> WHAT TO PRODUCE: Using the records below, give again exactly the lines from the line that contains "[15,207,485,233] Commerce Graph" through the line that contains "[15,246,507,272] where it", both ends included, and only those.

[INPUT DATA Boundary: Start]

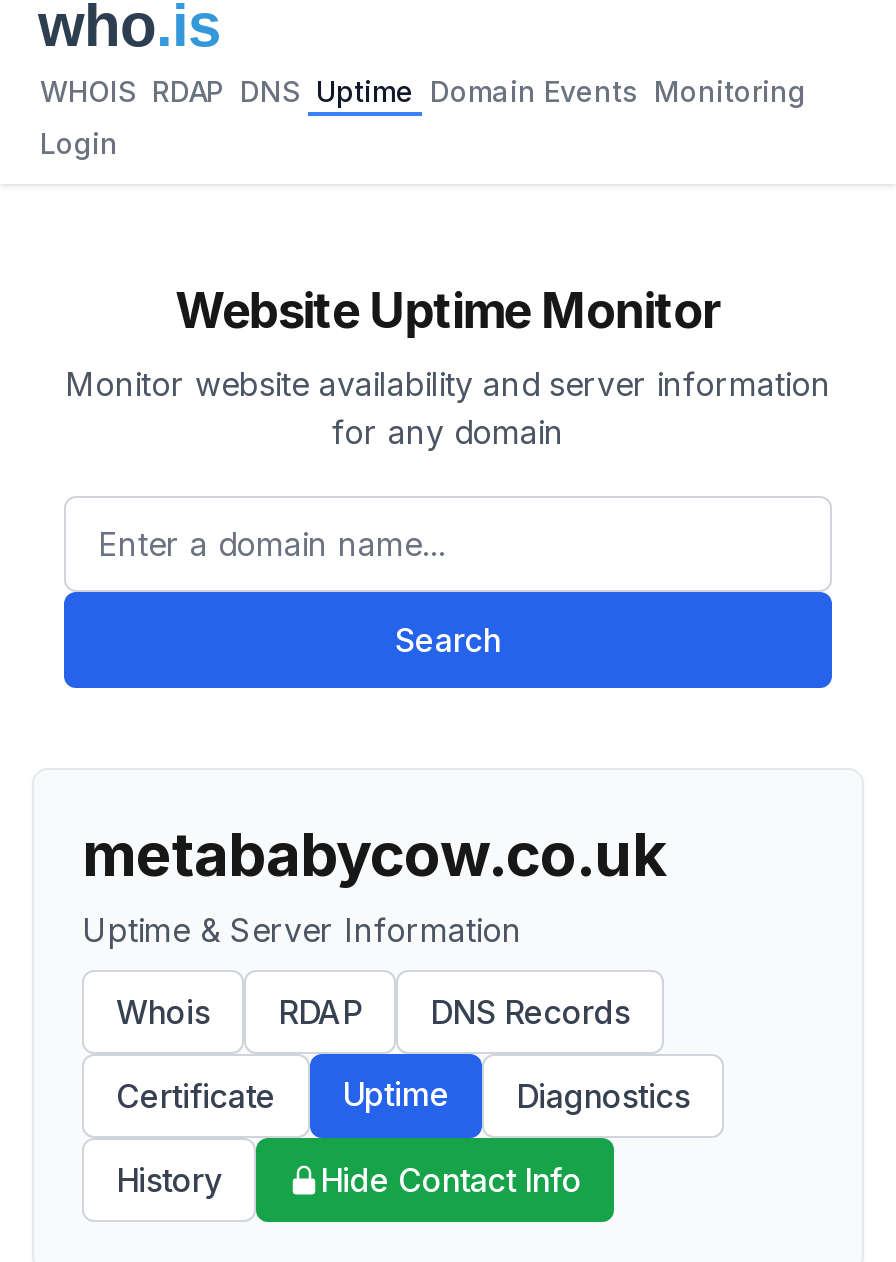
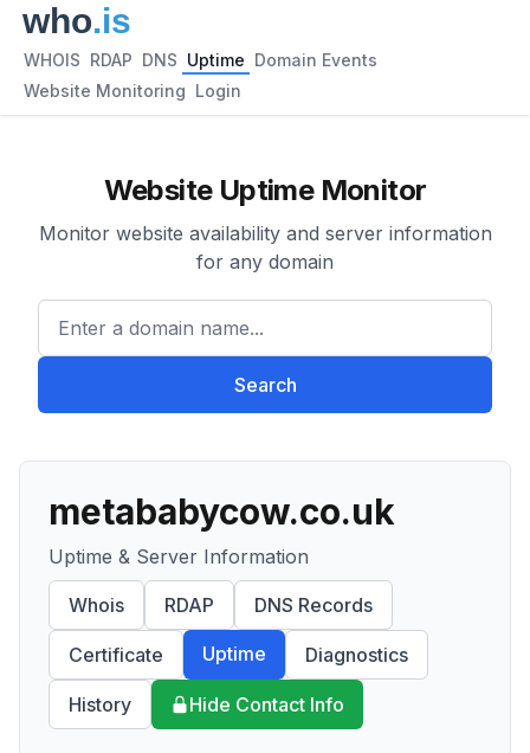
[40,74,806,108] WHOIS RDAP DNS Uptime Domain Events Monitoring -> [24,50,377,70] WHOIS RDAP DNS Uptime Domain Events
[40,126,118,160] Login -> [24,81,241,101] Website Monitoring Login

[INPUT DATA Boundary: End]
[INPUT DATA Boundary: Start]

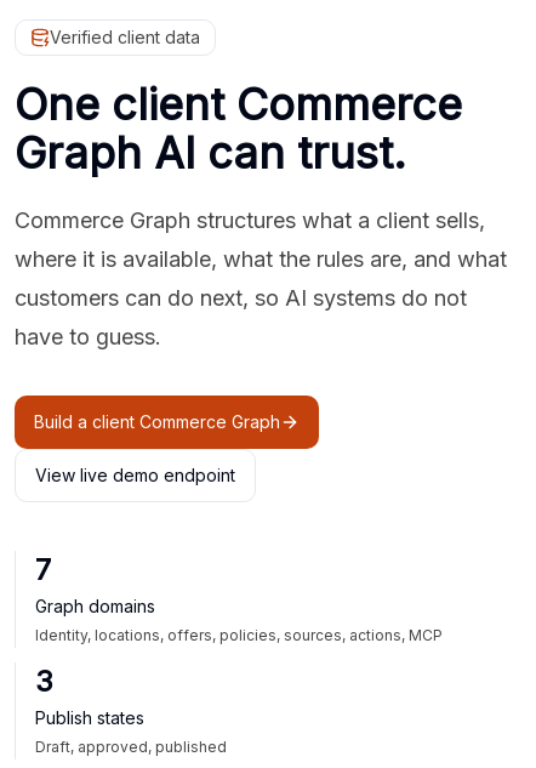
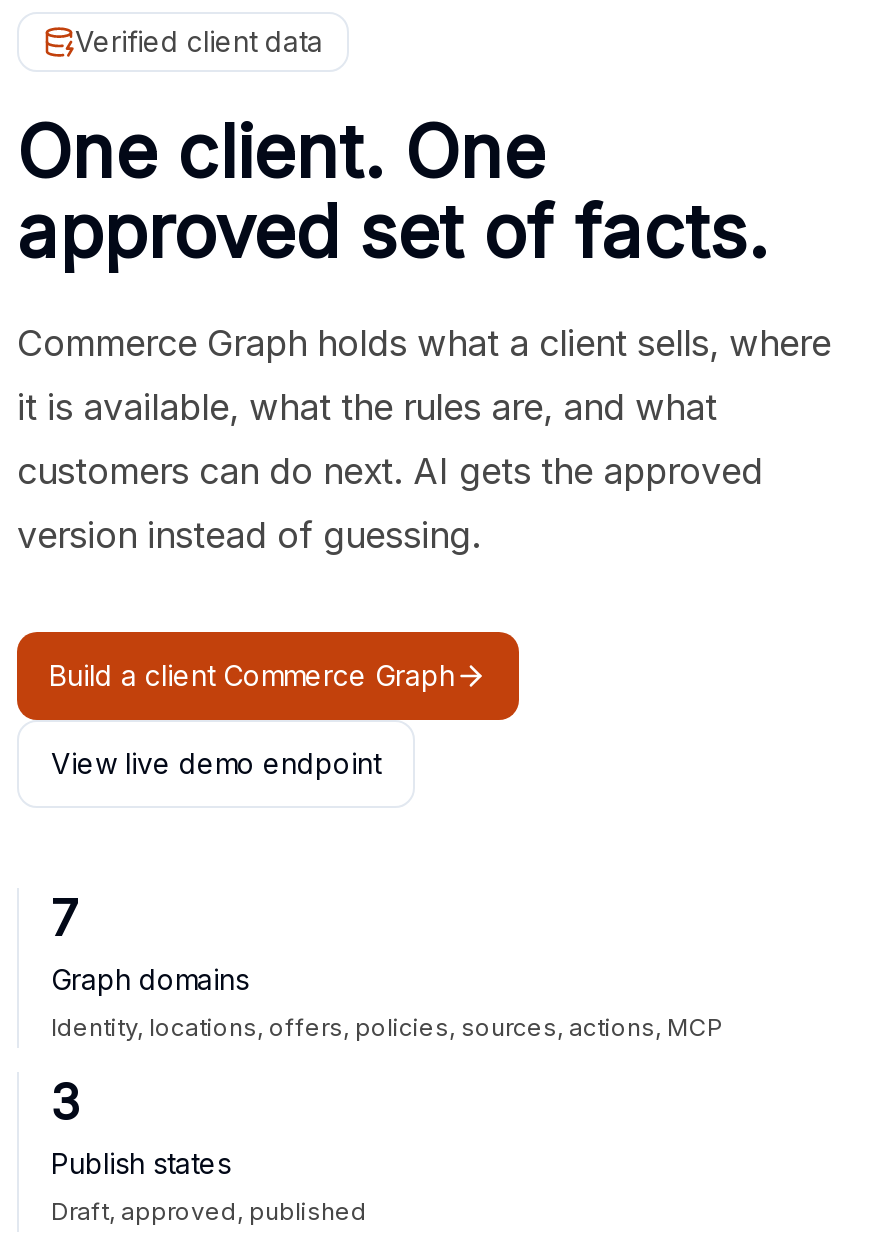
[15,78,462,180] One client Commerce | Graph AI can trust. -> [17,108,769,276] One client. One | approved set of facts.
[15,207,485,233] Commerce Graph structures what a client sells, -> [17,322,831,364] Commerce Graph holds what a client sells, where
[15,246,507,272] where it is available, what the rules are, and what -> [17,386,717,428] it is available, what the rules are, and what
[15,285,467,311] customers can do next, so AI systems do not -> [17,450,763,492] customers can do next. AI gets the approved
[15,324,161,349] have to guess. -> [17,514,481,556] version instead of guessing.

[INPUT DATA Boundary: End]

> SOLUTION TO THIS EXERCISE:
[15,207,485,233] Commerce Graph structures what a client sells, -> [17,322,831,364] Commerce Graph holds what a client sells, where
[15,246,507,272] where it is available, what the rules are, and what -> [17,386,717,428] it is available, what the rules are, and what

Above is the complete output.